Gremios agropecuarios respaldan defensa de Panamá ante Costa Rica en disputa comercial

Tanto Anapor como Anavip coincidieron en que la producción nacional constituye un componente estratégico para la soberanía alimentaria. DepositPhotos
  • 11/05/2026 11:00

Los gremios porcino y avícola expresaron su apoyo a la defensa de la soberanía comercial panameña, en medio del diferendo con Costa Rica ante la OMC.

La Asociación Nacional de Porcinocultores de Panamá (Anapor) y la Asociación Nacional de Avicultores de Panamá (Anavip) manifestaron su respaldo a la postura asumida por el Gobierno panameño frente a la disputa comercial que mantiene con Costa Rica ante la Organización Mundial del Comercio (OMC).

A través de comunicados emitidos este fin de semana, ambos gremios defendieron el derecho soberano de Panamá de aplicar medidas sanitarias, fitosanitarias y administrativas para regular el intercambio comercial de productos agropecuarios y cárnicos, en medio de las recientes declaraciones de la presidenta costarricense, Laura Fernández.

La Anapor destacó el respaldo a las posiciones expresadas por los ministros de Comercio e Industrias, Julio Moltó, y de Desarrollo Agropecuario, Roberto Linares, quienes han insistido en la necesidad de proteger la producción nacional y garantizar condiciones de comercio “justas, equilibradas y transparentes”.

“El respaldo a nuestros productores no es negociable”, había expresado Linares recientemente al referirse al diferendo comercial con Costa Rica.

En su comunicado, el gremio porcino señaló que Panamá tiene la potestad de mantener medidas técnicas y sanitarias que permitan proteger el patrimonio fito y zoosanitario nacional, así como salvaguardar la seguridad alimentaria del país.

“Consideramos fundamental que cualquier proceso de apertura o intercambio comercial preserve condiciones justas para los productores panameños”, sostuvo Anapor.

La organización también enfatizó que durante décadas los productores nacionales han realizado inversiones para fortalecer la industria, generar empleos y garantizar la inocuidad alimentaria.

Por su parte, Anavip respaldó igualmente la posición “clara y contundente” del Gobierno panameño y exhortó a las autoridades a continuar defendiendo la equidad comercial en los foros internacionales correspondientes.

El gremio avícola sostuvo que políticas comerciales “justas y sin inconsistencias” son necesarias para fortalecer la confianza de los productores nacionales y garantizar el abastecimiento de alimentos frescos y nutritivos para la población panameña.

“Las políticas comerciales equitativas incrementan la producción y el abastecimiento de alimentos que requiere nuestra población”, indicó Anavip en su pronunciamiento.

La controversia comercial entre Panamá y Costa Rica se relaciona con el proceso DS599 ante la OMC, vinculado a medidas aplicadas por Panamá a la importación de determinados productos costarricenses.

En diciembre de 2024, un grupo especial de la OMC emitió un laudo favorable a Costa Rica.

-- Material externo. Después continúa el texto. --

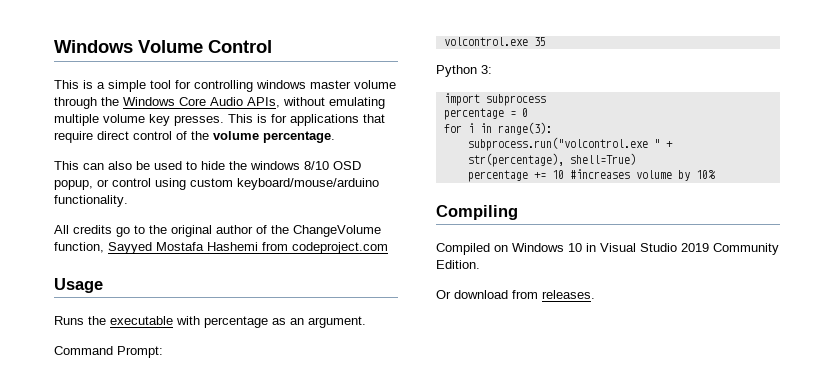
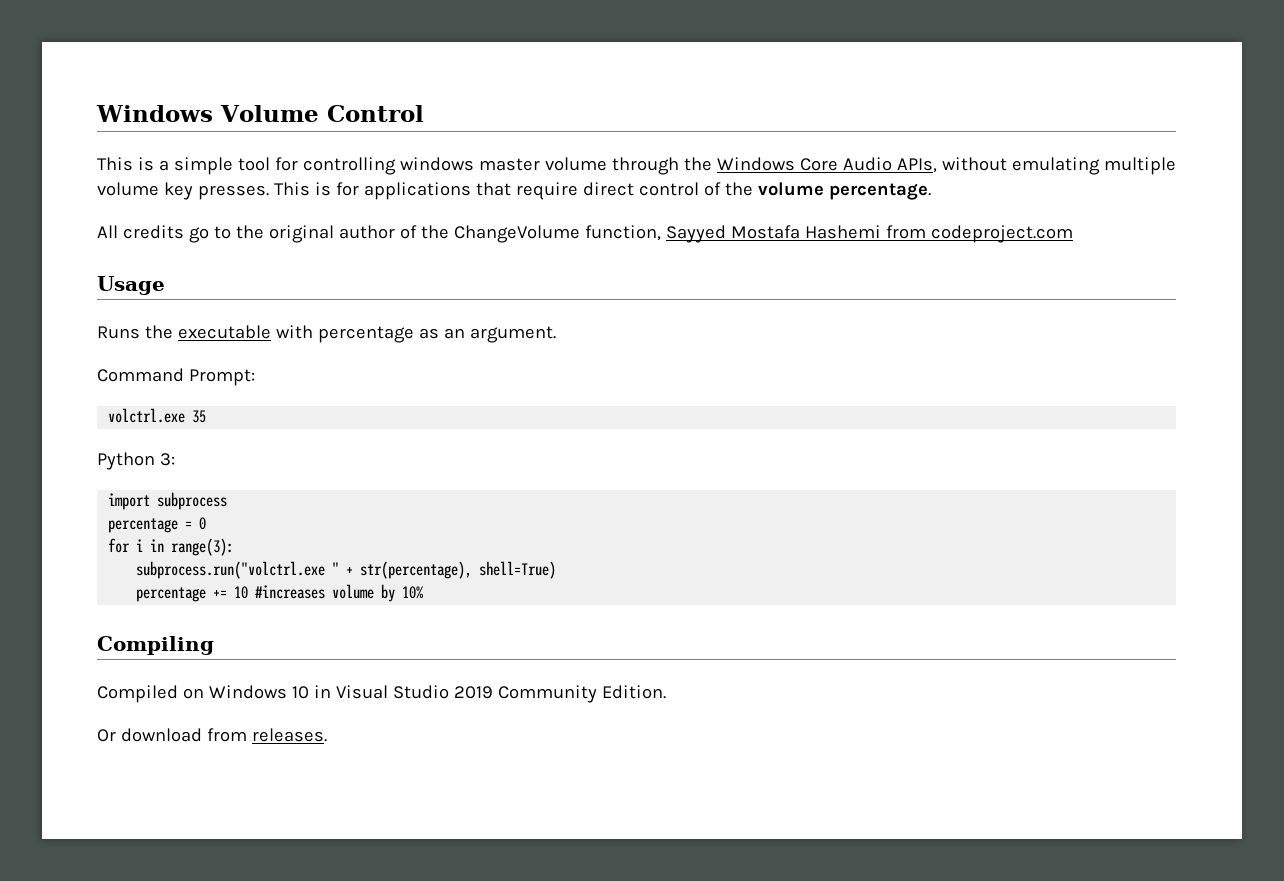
- This can also be used to hide the windows 8/10 OSD popup, or control using custom keyboard/mouse/arduino functionality.
- volcontrol.exe 35
+ volctrl.exe 35
- subprocess.run("volcontrol.exe " + str(percentage), shell=True)
+ subprocess.run("volctrl.exe " + str(percentage), shell=True)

No obstante, en enero de 2025 Panamá presentó una apelación formal ante el Órgano de Apelación de la organización en Ginebra.

El ministro Moltó ha reiterado que Panamá no ha perdido definitivamente el caso y que el país continúa ejerciendo sus derechos soberanos como miembro del organismo internacional.

La discusión volvió a tomar fuerza luego de que la presidenta costarricense, Laura Fernández, afirmara recientemente que buscará establecer mesas de trabajo con el Gobierno panameño para reactivar el comercio entre ambas naciones.

Frente a ese escenario, los gremios agropecuarios panameños insistieron en que cualquier acercamiento debe garantizar reciprocidad y protección para la producción local.

Tanto Anapor como Anavip coincidieron en que la producción nacional de alimentos constituye un componente estratégico para la soberanía alimentaria, el desarrollo económico y la estabilidad social del país.

Los gremios además reiteraron su compromiso de continuar fortaleciendo la sostenibilidad y competitividad del sector agroindustrial panameño, en medio de un contexto regional marcado por tensiones comerciales y desafíos para el sector agropecuario.